Um Casamento Quase Desfeito
A história desta devoção começa no final do século XVII, na Alemanha. Wolfgang Langenmantel e sua esposa Sophia Rentz enfrentavam um casamento à beira do fim, já com planos de separação. Wolfgang procurou então o padre jesuíta Jakob Rem, pedindo conselho e oração.

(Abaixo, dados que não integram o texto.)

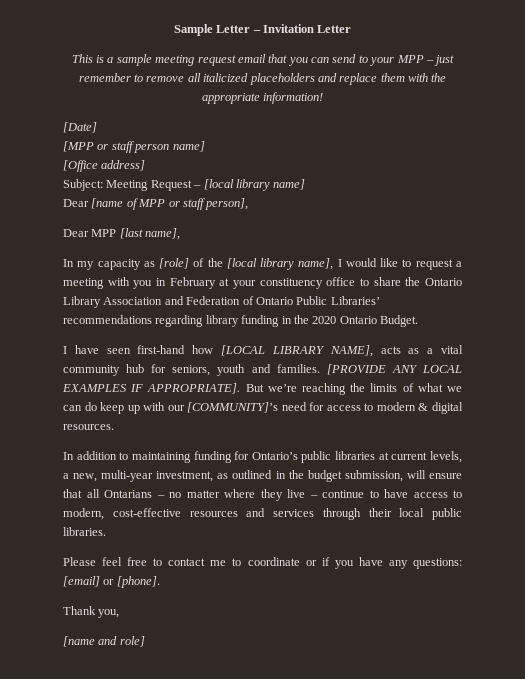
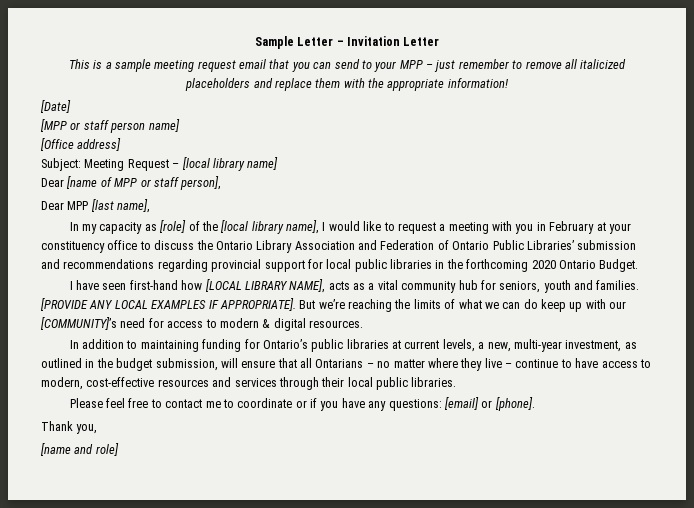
- In my capacity as [role] of the [local library name], I would like to request a meeting with you in February at your constituency office to share the Ontario Library Association and Federation of Ontario Public Libraries’ recommendations regarding library funding in the 2020 Ontario Budget.
+ In my capacity as [role] of the [local library name], I would like to request a meeting with you in February at your constituency office to discuss the Ontario Library Association and Federation of Ontario Public Libraries’ submission and recommendations regarding provincial support for local public libraries in the forthcoming 2020 Ontario Budget.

Reza a tradição que o padre Rem tomou a fita usada na cerimônia de casamento do casal — repleta de nós, símbolo das dificuldades do relacionamento — e a apresentou diante de uma imagem de Nossa Senhora, pedindo sua intercessão para desatar cada nó daquele matrimônio. Pouco tempo depois, o casamento foi restaurado, e o casal permaneceu unido até o fim da vida.
O Quadro de Augsburgo
Anos mais tarde, Hieronymus Ambrosius Langenmantel, neto do casal, quis eternizar em imagem a graça recebida por seus avós. Por volta de 1700, encomendou ao pintor Johann Georg Melchior Schmidtner uma obra que representasse a intercessão de Maria: a Virgem aparece cercada de anjos, desatando com cuidado os nós de uma longa fita branca, enquanto pisa a cabeça da serpente — imagem inspirada na tradição cristã que vê em Maria aquela que desfaz o "nó" da desobediência de Eva.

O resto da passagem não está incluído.